Eine weitere relevante Abgrenzung, wo wieder die 50 Kilometer ins Spiel kommen, hat mit der Steuer zu tun: Auf
die Beförderungen von Personen im Schienenbahnverkehr mit Ausnahme der Bergbahnen, im Verkehr mit Oberleitungsomnibussen, im genehmigten Linienverkehr mit Kraftfahrzeugen, im Verkehr mit Taxen und im genehmigten Linienverkehr mit Schiffen sowie die Beförderungen im Fährverkehr
a) innerhalb einer Gemeinde oder
b) wenn die Beförderungsstrecke nicht mehr als fünfzig Kilometer beträgt
wird laut Umsatzsteuergesetz nur der ermäßigte Mehrwertsteuersatz von 7 % erhoben. Es ist ausdrücklich nicht die Rede von Nahverkehr oder irgendwelchen Zuständigkeiten, das heißt also, dass steuerrechtlich auch eine Fahrt im Fernverkehr Nahverkehr sein kann und umgekehrt. Ob es möglich ist, irgendwo in Deutschland eine Fahrkarte für eine Strecke irgend eines Verkehrsmittels zu kaufen, die länger ist als 50 Kilometer, aber vollständig innerhalb einer Gemeinde liegt und daher als Nahverkehr besteuert wird, weiß ich nicht.

In der Statistik wird, soweit ich weiß, einfach alles unter 50 Kilometern als Nah- und alles darüber als Fernverkehr gerechnet.

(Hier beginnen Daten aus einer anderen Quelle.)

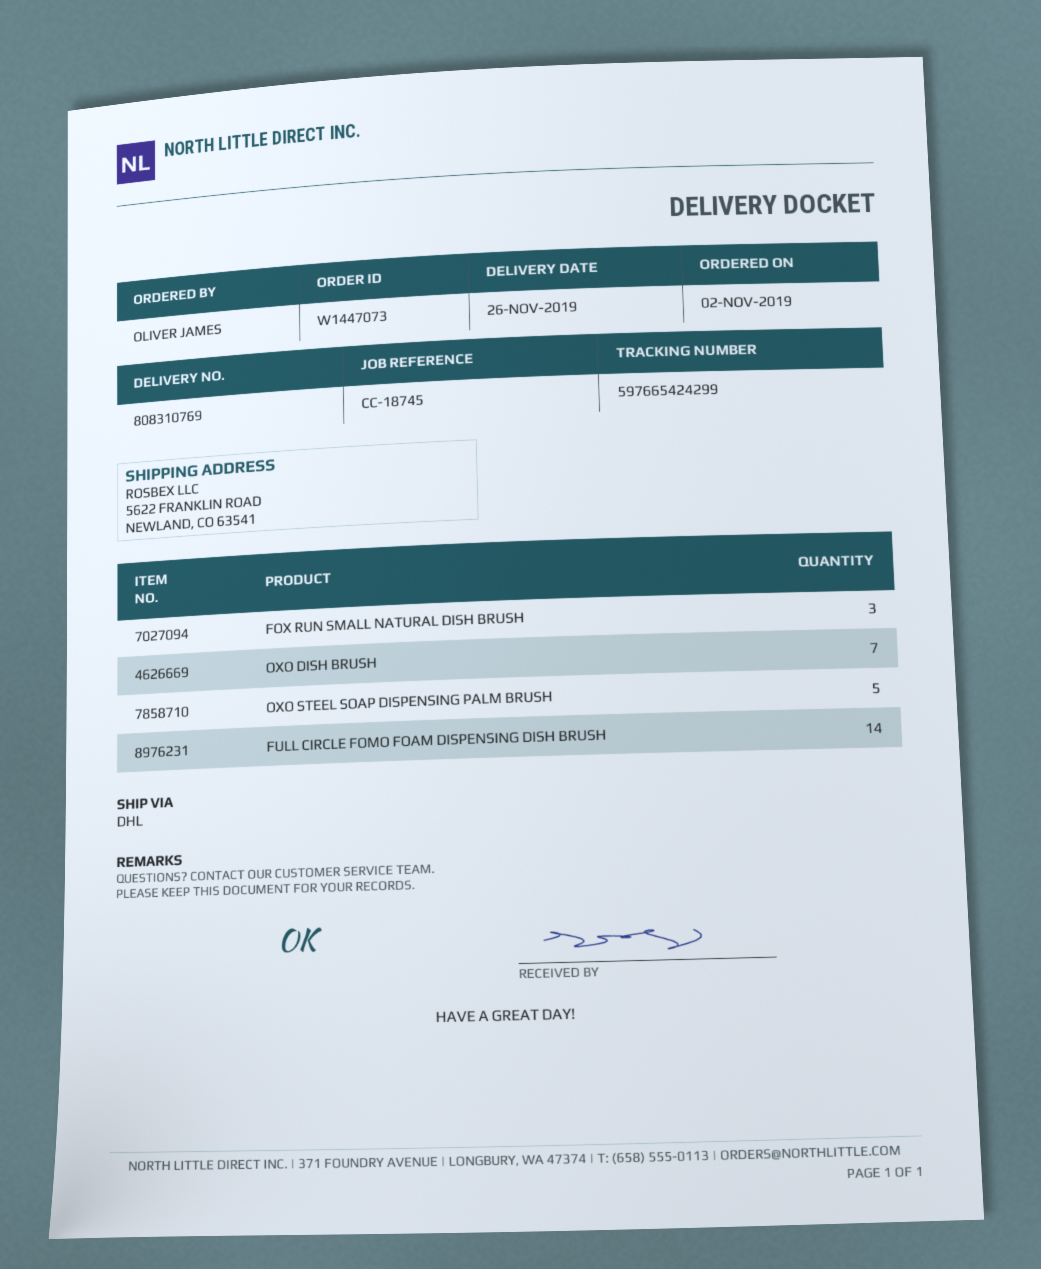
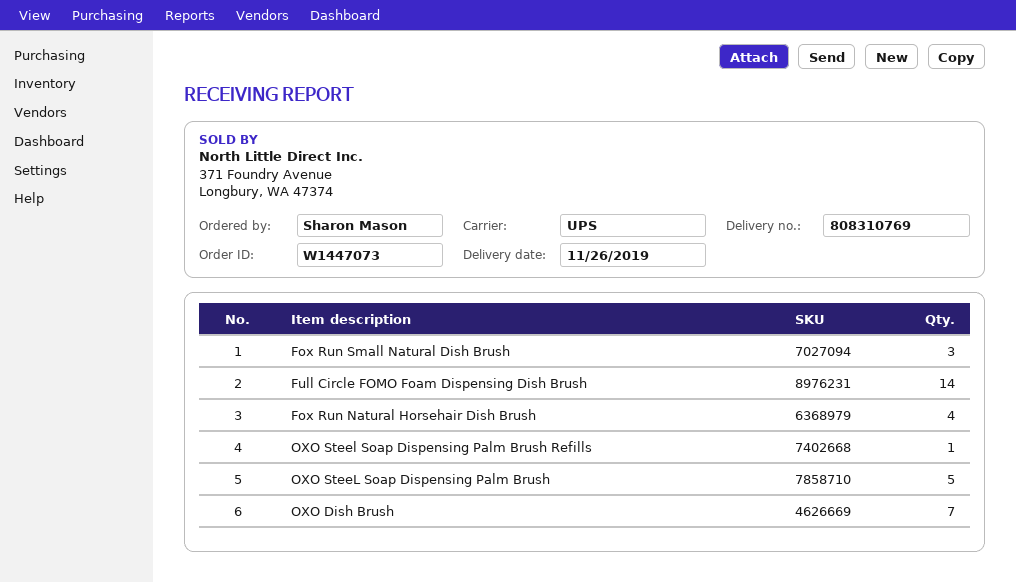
ordered by: OLIVER JAMES -> Sharon Mason
shipping method: DHL -> UPS
Fox Run Natural Horsehair Dish Brush: none -> 4
OXO Steel Soap Dispensing Palm Brush Refills: none -> 1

Bild: Troy Mason bei Flickr (Details und Lizenz)

2 Kommentare:

Anonym hat gesagt…

Schon innerhalb Berlins kann man mit der Bahn über 50 km zurücklegen(bspw. die direkte Ost-West-Verbindung S Wilhelmshagen - R Albrechtshof). Der Tarif Berlin ABC im Verkehrsverbund Berlin-Brandenburg geht dann noch beidseitig je 15 km über die Stadtgrenze hinaus.

mawa hat gesagt…

Das ist dann mal eine gute Frage, ob das Land Berlin in dieser Hinsicht steuerrechtlich als eine Gemeinde gilt.